The next morning we woke up bright and early to go and walk Kora around the Tashi Lhunpo Monastery which we were scheduled to be visiting at 8:30am with the rest of the tour group. This monastery is historically and culturally important in Tibet, founded in 1447 by the first Dalai Lama, it is the traditional monastic seat of the Panchen Lama.

Kora is the meditative act of walking clockwise around a sacred site, such as a monastery, stupa, or even a mountain, often accompanied by mantras such as the auspicious Om Mani Padme Hum, and the spinning of prayer wheels. The clockwise movement mirrors the sun's path and the movement of stars across the Tibetan sky (symbolising harmony with the cosmos) and the circular path represents the cycle of rebirth (samsara) and the path to breaking free from it. The belief is that each circuit done with the intention of helping others erases collective karmic debt, and purifies the soul. Kora is practiced daily by Tibetan Buddhists usually early in the morning and in the evenings. It was a really beautiful experience to join such a peaceful and meditative Tibetan tradition at such an important (and beautiful) monastery.

We met the rest of the group at the entrance and started our tour of the monastery. It was a really beautiful place, but very busy with lots of Chinese tour groups visiting. We were on a timer as there was a lot planned for the day, so after a quick tour we were back on the road again, next stop Gyantse. This small town between Shigatse and Lhasa is home to the stunning Palcho monastery and the imposing Gyantse Fortress (which was actually conquered by the British in 1903 during a British expedition to Tibet). This monastery is home to the largest and most famous Kumbum in Tibet (this is a multi-storied stupa-like structure you can walk up). This structure was very beautiful and intricate, and we were allowed to climb up to the top level for panoramic views of the monastery and the fortress on the hill. Unfortunately, most of the statues in the Kumbum were destroyed during the Cultural Revolution in China, and have been replaced by clay replicates which lack the artistic merit of the originals.

After a quick lunch break for some noodles and coffee we were back on the road again. The landscape in Tibet is so beautiful and we were totally in awe as we looked out the windows of our van. We passed over multiple 5000m+ mountain passes, all of which have smooth roads with endless switchbacks that would put the Crown Range in New Zealand to shame. We stopped on one of the scenic mountain passes to admire a magnificent glacier, and Yeshi confirmed for us that just like everywhere else in the world this glacier has also retreated much in recent years. 

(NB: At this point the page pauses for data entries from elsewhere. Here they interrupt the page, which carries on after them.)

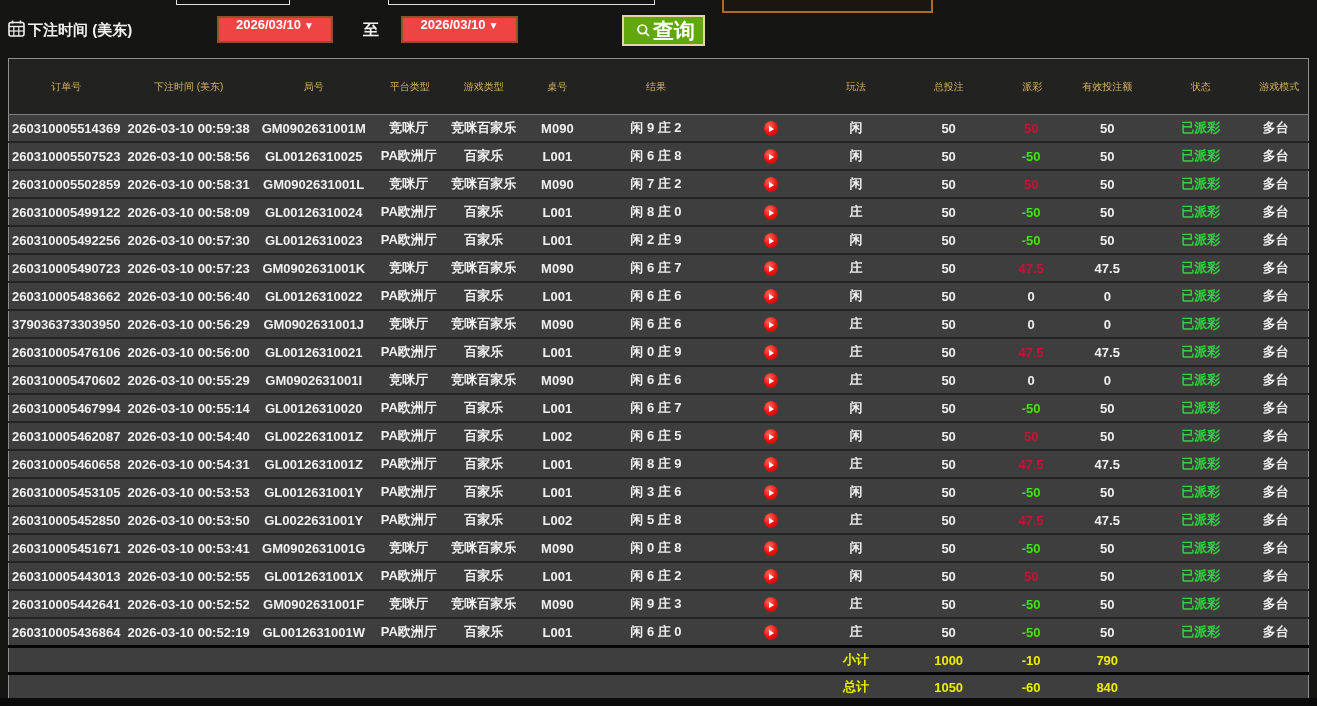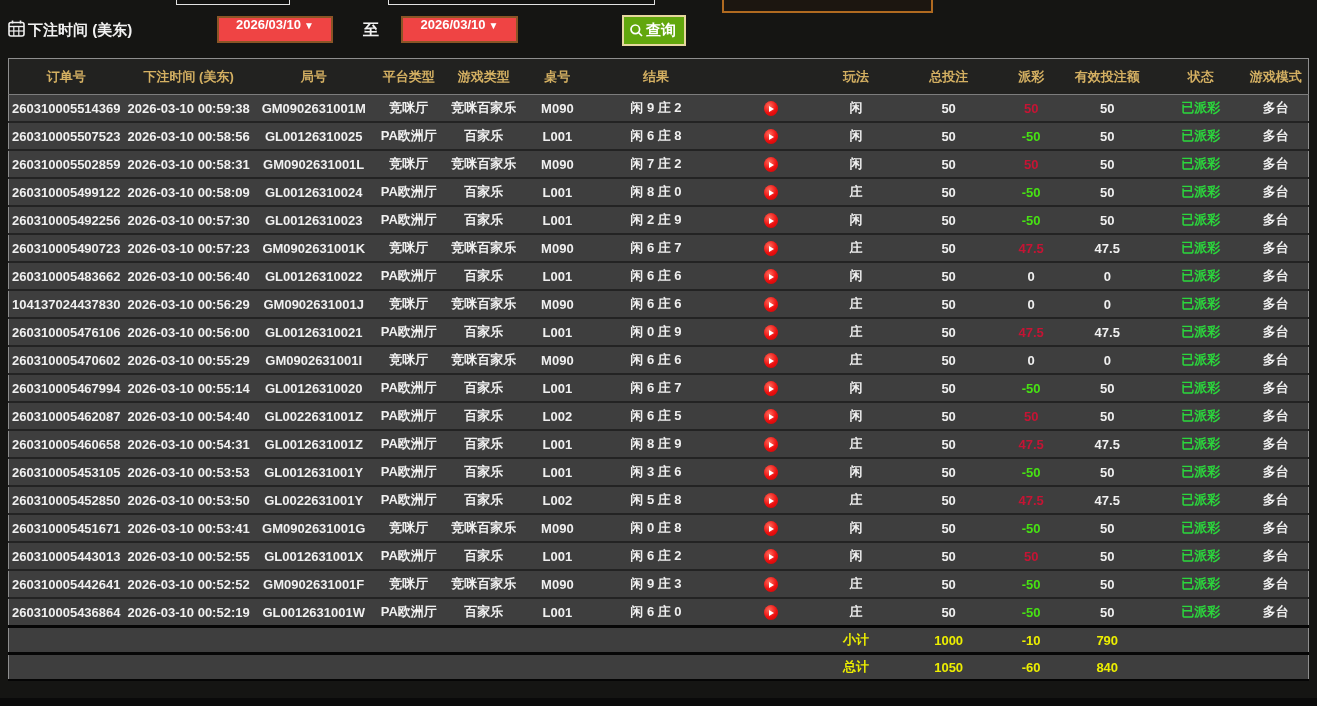--- a/index.html
+++ b/index.html
@@ -28,34 +28,34 @@
     background:#ef4444;border:2px solid #8a5526;color:#fff;
     font-weight:bold;font-size:13px;text-align:center;line-height:14px;
     cursor:pointer;white-space:nowrap;
   }
   #dateFrom{left:217px;width:116px;}
   #dateTo{left:401px;width:117px;}
   .date-select .dd{font-size:10px;margin-left:3px;}
   .query-btn{
     position:absolute;left:622px;top:15px;height:31px;box-sizing:border-box;
     background:#62a70d;border:2px solid #e6d79e;color:#fff;
-    font-weight:bold;font-size:15px;padding:0 8px 0 5px;
+    font-weight:bold;font-size:21px;padding:0 8px 0 12px;
     display:flex;align-items:center;gap:2px;cursor:pointer;
   }
   .query-btn svg{display:block;}
 
   
   .grid-wrap{position:absolute;left:8px;top:58px;width:1301px;}
   table.grid{
     width:1301px;border-collapse:collapse;table-layout:fixed;
     border:1px solid #8e8e8e;border-bottom:2px solid #050505;
   }
   .grid th{
-    background:#222220;color:#d4b062;font-weight:bold;font-size:13px;
-    height:23px;padding:6px;text-align:center;border-bottom:1px solid #7d7d7d;
+    background:#222220;color:#d4b062;font-weight:normal;font-size:10px;
+    height:23px;padding:16px;text-align:center;border-bottom:1px solid #7d7d7d;
     white-space:nowrap;overflow:hidden;
   }
   .grid td{
     background:#3e3e3e;color:#f0f0f0;font-weight:bold;font-size:13px;
     height:26px;padding:0;text-align:center;border-bottom:2px solid #232323;
     white-space:nowrap;overflow:hidden;
   }
   .grid td.payout.pos{color:#c51434;}
   .grid td.payout.neg{color:#47e113;}
   .grid td.payout.zero{color:#f0f0f0;}
@@ -262,21 +262,21 @@
     <td><span class="play-btn"><span class="tri"></span></span></td>
     <td>闲</td>
     <td>50</td>
     <td class="payout zero">0</td>
     <td>0</td>
     <td class="status">已派彩</td>
     <td>多台</td>
   </tr>
 
   <tr class="data-row">
-    <td>104137024437830</td>
+    <td>379036373303950</td>
     <td>2026-03-10 00:56:29</td>
     <td>GM0902631001J</td>
     <td>竞咪厅</td>
     <td>竞咪百家乐</td>
     <td>M090</td>
     <td>闲 6 庄 6</td>
     <td><span class="play-btn"><span class="tri"></span></span></td>
     <td>庄</td>
     <td>50</td>
     <td class="payout zero">0</td>

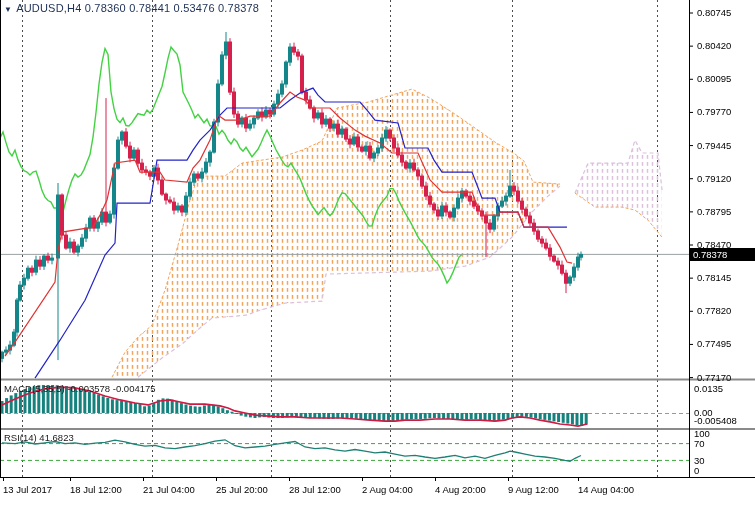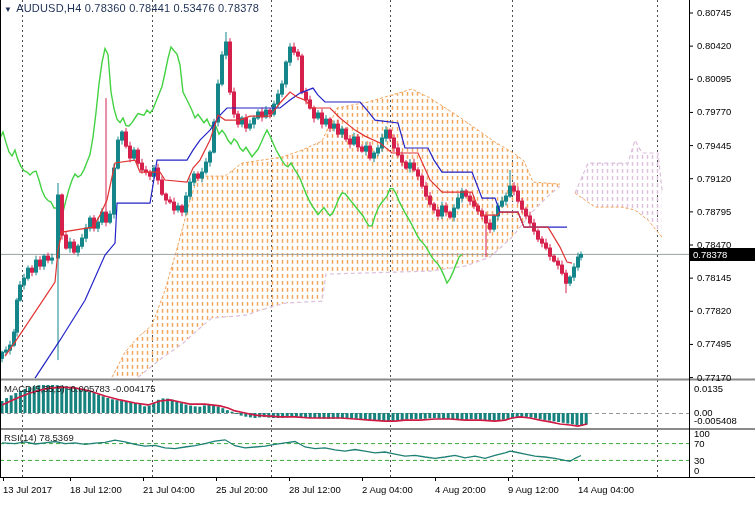--- a/index.html
+++ b/index.html
@@ -545,17 +545,17 @@
         <text x="508" y="493" font-size="9.5" fill="#000000">9 Aug 12:00</text>
         <line x1="578.5" y1="478" x2="578.5" y2="481" stroke="#000" stroke-width="1"></line>
         <text x="578" y="493" font-size="9.5" fill="#000000">14 Aug 04:00</text>
       </g>
     </svg>
 
   <div class="sym">
     <span class="tri">▼</span><span>AUDUSD,H4  0.78360 0.78441 0.53476 0.78378</span>
   </div>
 
-  <div class="ind-label macd">MACD(5,35,5) -0.005783 -0.004175</div>
-  <div class="ind-label rsi">RSI(14) 78.5369</div>
+  <div class="ind-label macd">MACD(5,35,5) -0.003578 -0.004175</div>
+  <div class="ind-label rsi">RSI(14) 41.6823</div>
 
   <div class="price-badge">0.78378</div>
 </div>
 
 </body></html>

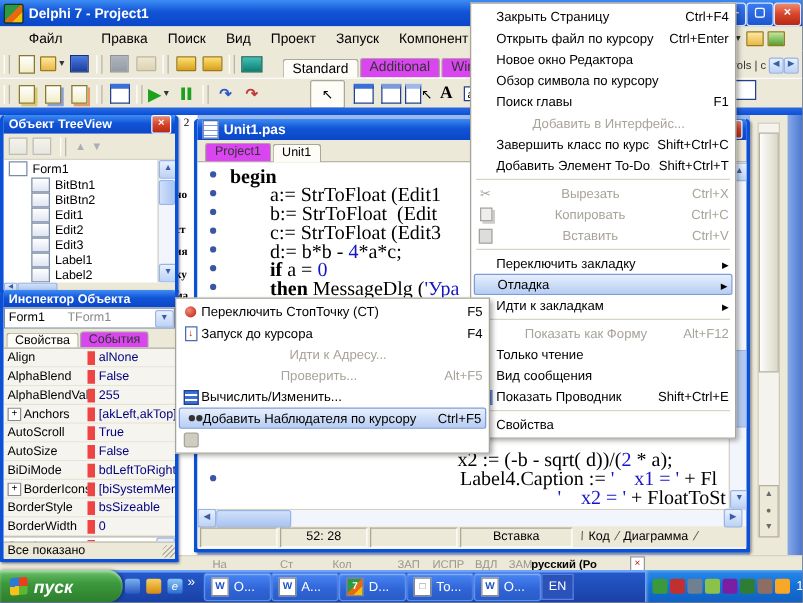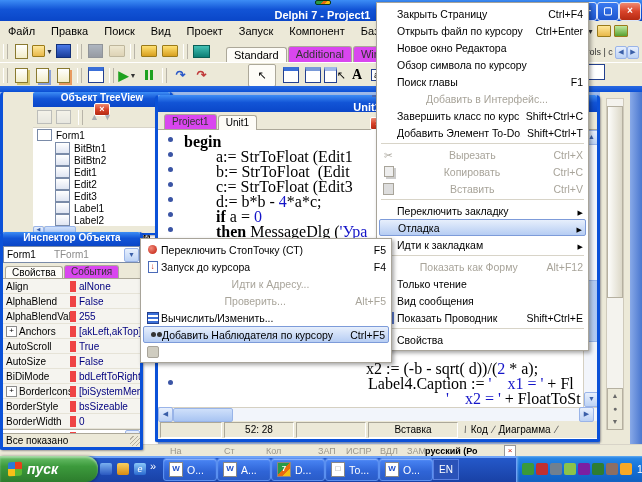--- a/index.html
+++ b/index.html
@@ -1,21 +1,21 @@
 <!DOCTYPE html>
 <html><head>
 <meta charset="utf-8">
 <style>
   html,body{margin:0;padding:0;background:#555;}
   #screen{position:relative;width:642px;height:482px;overflow:hidden;
     font-family:"Liberation Sans",sans-serif;font-size:11px;color:#000;background:#9db9e8;}
   .abs{position:absolute;}
   
   .xp-title{background:linear-gradient(180deg,#3d8df5 0%,#1254d6 45%,#0a46c8 100%);
-    color:#fff;font-weight:bold;display:flex;align-items:center;flex-direction:column;}
+    color:#fff;font-weight:bold;display:flex;align-items:center;}
   .xp-close{width:14px;height:13px;border-radius:2px;border:1px solid #fff;
     background:linear-gradient(#ef8a70,#d8432a 50%,#b52a12);color:#fff;font-size:9px;line-height:11px;
     text-align:center;font-weight:bold;}
   .xp-close::after{content:"\00D7";}
   .xp-btn{width:20px;height:17px;border-radius:3px;border:1px solid #dce6f8;
     background:linear-gradient(#3a7af0,#1c55cf);color:#fff;text-align:center;font-size:10px;line-height:15px;}
   .xp-btn.red{background:linear-gradient(#ef8a70,#d8432a 50%,#b52a12);}
   .bevel{background:#ece9d8;}
   .grip{width:3px;height:15px;border-left:1px solid #fff;border-right:1px solid #b8b4a8;margin:0 3px;}
   
@@ -119,21 +119,21 @@
 
   <div class="abs" style="left:0;top:0;width:642px;height:92px;">
     <div class="xp-title" style="height:21px;padding-left:3px;gap:4px;">
       <span style="width:14px;height:14px;display:inline-block;background:linear-gradient(135deg,#2a9a48 0 45%,#e86a10 45% 70%,#f2c010 70%);border:1px solid #0a3a12;border-radius:2px;"></span>
       <span style="font-size:11px;">Delphi 7 - Project1</span>
       <span class="abs xp-btn" style="left:575px;top:2px;">—</span>
       <span class="abs xp-btn" style="left:597px;top:2px;">▢</span>
       <span class="abs xp-btn red" style="left:619px;top:2px;">×</span>
     </div>
     <div class="bevel" style="height:19px;display:flex;align-items:center;border-bottom:1px solid #d8d4c8;">
-      <span style="padding:2px 8px;">Файл</span>
+      <span style="padding:2px 23px;">Файл</span>
       <span style="padding:2px 8px;">Правка</span>
       <span style="padding:2px 8px;">Поиск</span>
       <span style="padding:2px 8px;">Вид</span>
       <span style="padding:2px 8px;">Проект</span>
       <span style="padding:2px 8px;">Запуск</span>
       <span style="padding:2px 8px;">Компонент</span>
       <span style="padding:2px 8px;">Базы Данных</span>
       <span style="padding:2px 8px;">Инстр</span>
     </div>
 
@@ -237,21 +237,21 @@
     <div class="abs" style="left:584px;top:44px;width:56px;height:16px;display:flex;align-items:center;font-size:9px;color:#333;">
       <span>trols | c</span>
       <span class="sbtn" style="width:10px;height:11px;line-height:10px;margin-left:2px;">◀</span>
       <span class="sbtn" style="width:10px;height:11px;line-height:10px;">▶</span>
     </div>
     <div class="abs" style="left:587px;top:64px;width:16px;height:14px;border:1px solid #23408f;background:#fff;"></div>
 
     <div class="abs" style="left:0;top:86px;width:642px;height:6px;background:linear-gradient(#2a69e0,#0b51d8);"></div>
   </div>
 
-  <div class="abs cwin" style="left:0;top:92px;width:137px;height:140px;padding-left:30px;">
+  <div class="abs cwin" style="left:0;top:92px;width:137px;height:140px;">
     <div class="bar xp-title">
       <span style="flex:1;">Объект TreeView</span>
       <span class="xp-close"></span>
     </div>
     <div class="bevel" style="height:20px;display:flex;align-items:center;gap:4px;padding-left:4px;border-bottom:1px solid #d8d4c8;">
       <span class="tvi dim" style="width:14px;height:12px;"></span>
       <span class="tvi dim" style="width:14px;height:12px;"></span>
       <span class="grip"></span>
       <span class="dim" style="color:#4a6ab8;font-size:9px;">▲</span>
       <span class="dim" style="color:#4a6ab8;font-size:9px;">▼</span>

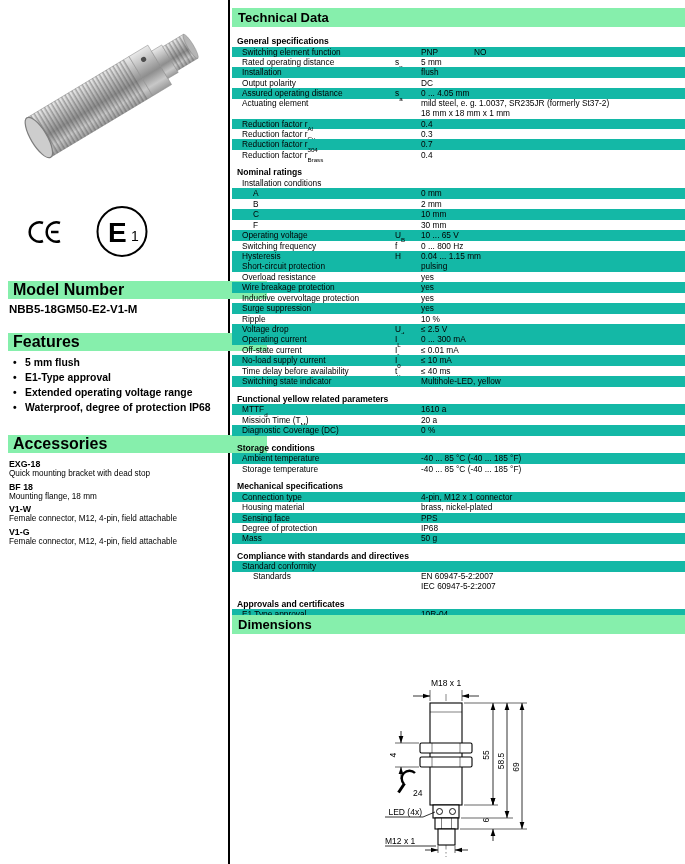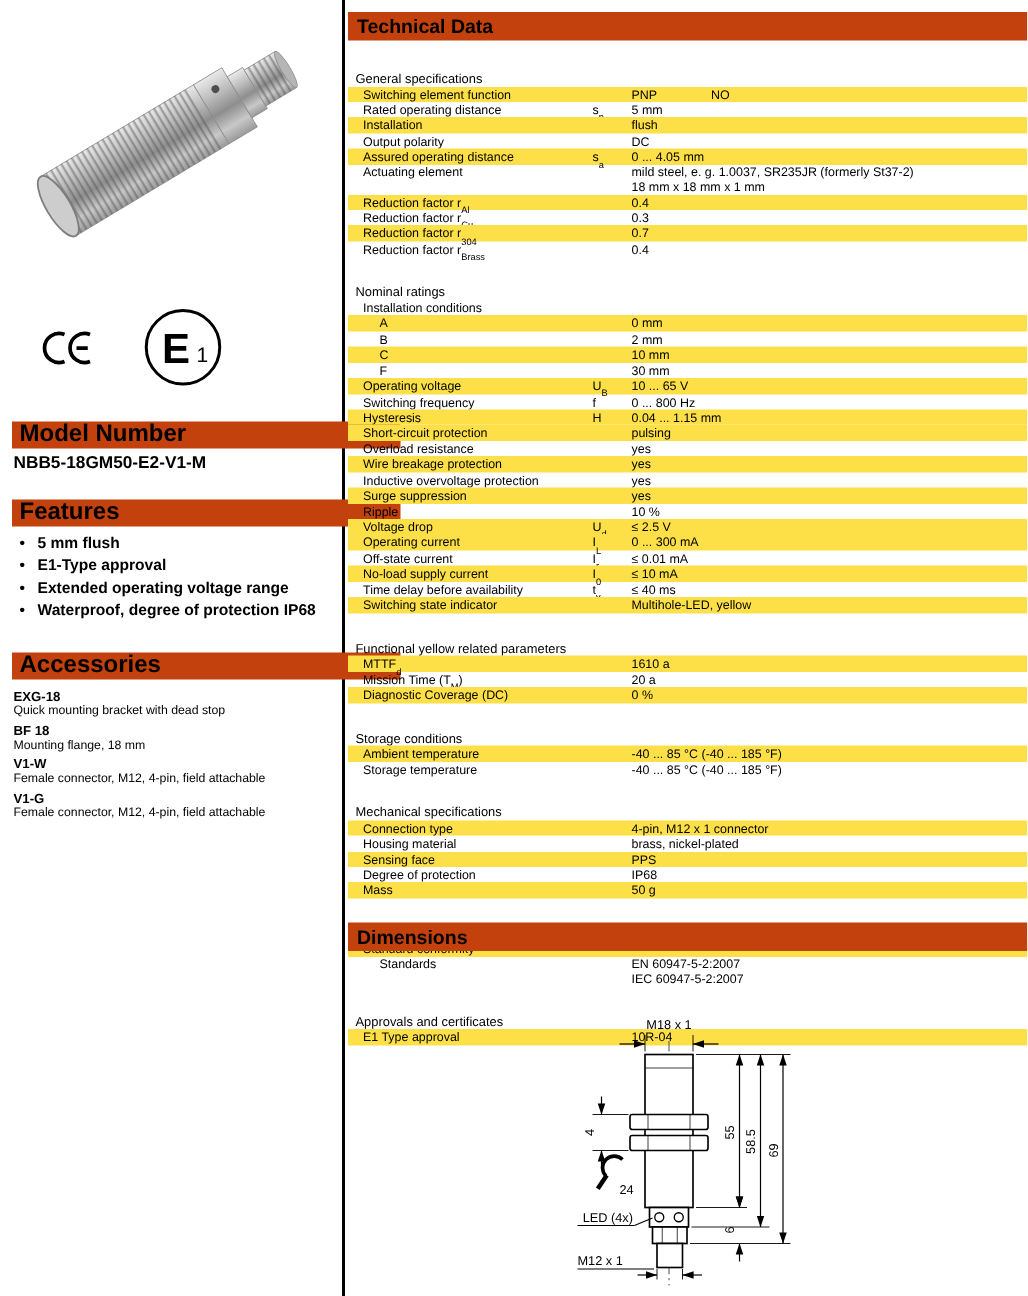--- a/index.html
+++ b/index.html
@@ -1,27 +1,27 @@
 <!DOCTYPE html>
 <html><head>
 <meta charset="utf-8">
 <style>
   html,body{margin:0;padding:0;background:#fff}
   #page{position:relative;width:685px;height:864px;background:#ffffff;overflow:hidden;
         font-family:"Liberation Sans","DejaVu Sans",sans-serif;color:#000}
   #divider{position:absolute;left:228px;top:0;width:2px;height:864px;background:#000}
-  .bar{position:absolute;background:#c2410c;font-weight:bold;box-sizing:border-box;color:#000}
+  .bar{position:absolute;background:#86efac;font-weight:bold;box-sizing:border-box;color:#000}
   .bar.right{left:232px;width:453px;height:19px;font-size:13px;line-height:19px;padding-left:6px}
   .bar.left{left:8px;width:259px;height:18px;font-size:16px;line-height:18px;padding-left:5px}
   
   .tbl{position:absolute;left:232px;top:29px;width:453px}
-  .tsec{font-size:8.6px;font-weight:normal;height:10.6px;line-height:10.6px;margin-top:18px;padding-left:5px}
+  .tsec{font-size:8.6px;font-weight:bold;height:10.6px;line-height:10.6px;margin-top:7px;padding-left:5px}
   .trow{position:relative;height:10.45px;font-size:8.3px;line-height:10.45px}
   .trow.two{height:19.8px;line-height:9.8px}
-  .trow.shade{background:#fde047}
+  .trow.shade{background:#14b8a6}
   .lab{position:absolute;left:10px;top:0;white-space:nowrap}
   .lab.ind2{left:21px}
   .sym{position:absolute;left:163px;top:0}
   .val{position:absolute;left:189px;top:0;white-space:nowrap}
   .val2{position:absolute;left:242px;top:0}
   sub{font-size:6.2px;position:relative;top:1.6px;line-height:0}
   
   #modelnum{position:absolute;left:9px;top:303px;font-weight:bold;font-size:11.5px}
   #features{position:absolute;left:8px;top:355px;width:219px;margin:0;padding:0}
   #features li{list-style:none;font-weight:bold;font-size:10.4px;line-height:15px;position:relative;padding-left:17px}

Our next stop was at a lovely Tibetan family home on the forefront of the picturesque Yamdrok Lake (one of the three largest lakes in Tibet), for a delicious home cooked dinner. This lake is one the sources of the Yarlung Tsangpo river which flows through Tibet into India and Bangladesh where it is known as the Brahmaputra. China has just started construction on what will be the world's largest dam on this river in Tibet, costing an estimated 167.8 billion US dollars. The electricity produced by this dam is estimated to be enough to power the entirety of the UK with room to spare, but has also sparked significant environmental, geopolitical, and humanitarian concerns. We had already seen early indicators of this with the incredible infrastructure and feats of engineering to literally pave highways over numerous 5,000m plus mountain passes! After our delicious dinner with the lovely Tibetan family by the lake, we all hopped back in the van for a final drive through to Lhasa accompanied by loud car Karaoke to ABBA. It had been a long and incredible day filled with such beautiful scenery, awe inspiring monasteries, and so much kindness from the lovely Tibetan people.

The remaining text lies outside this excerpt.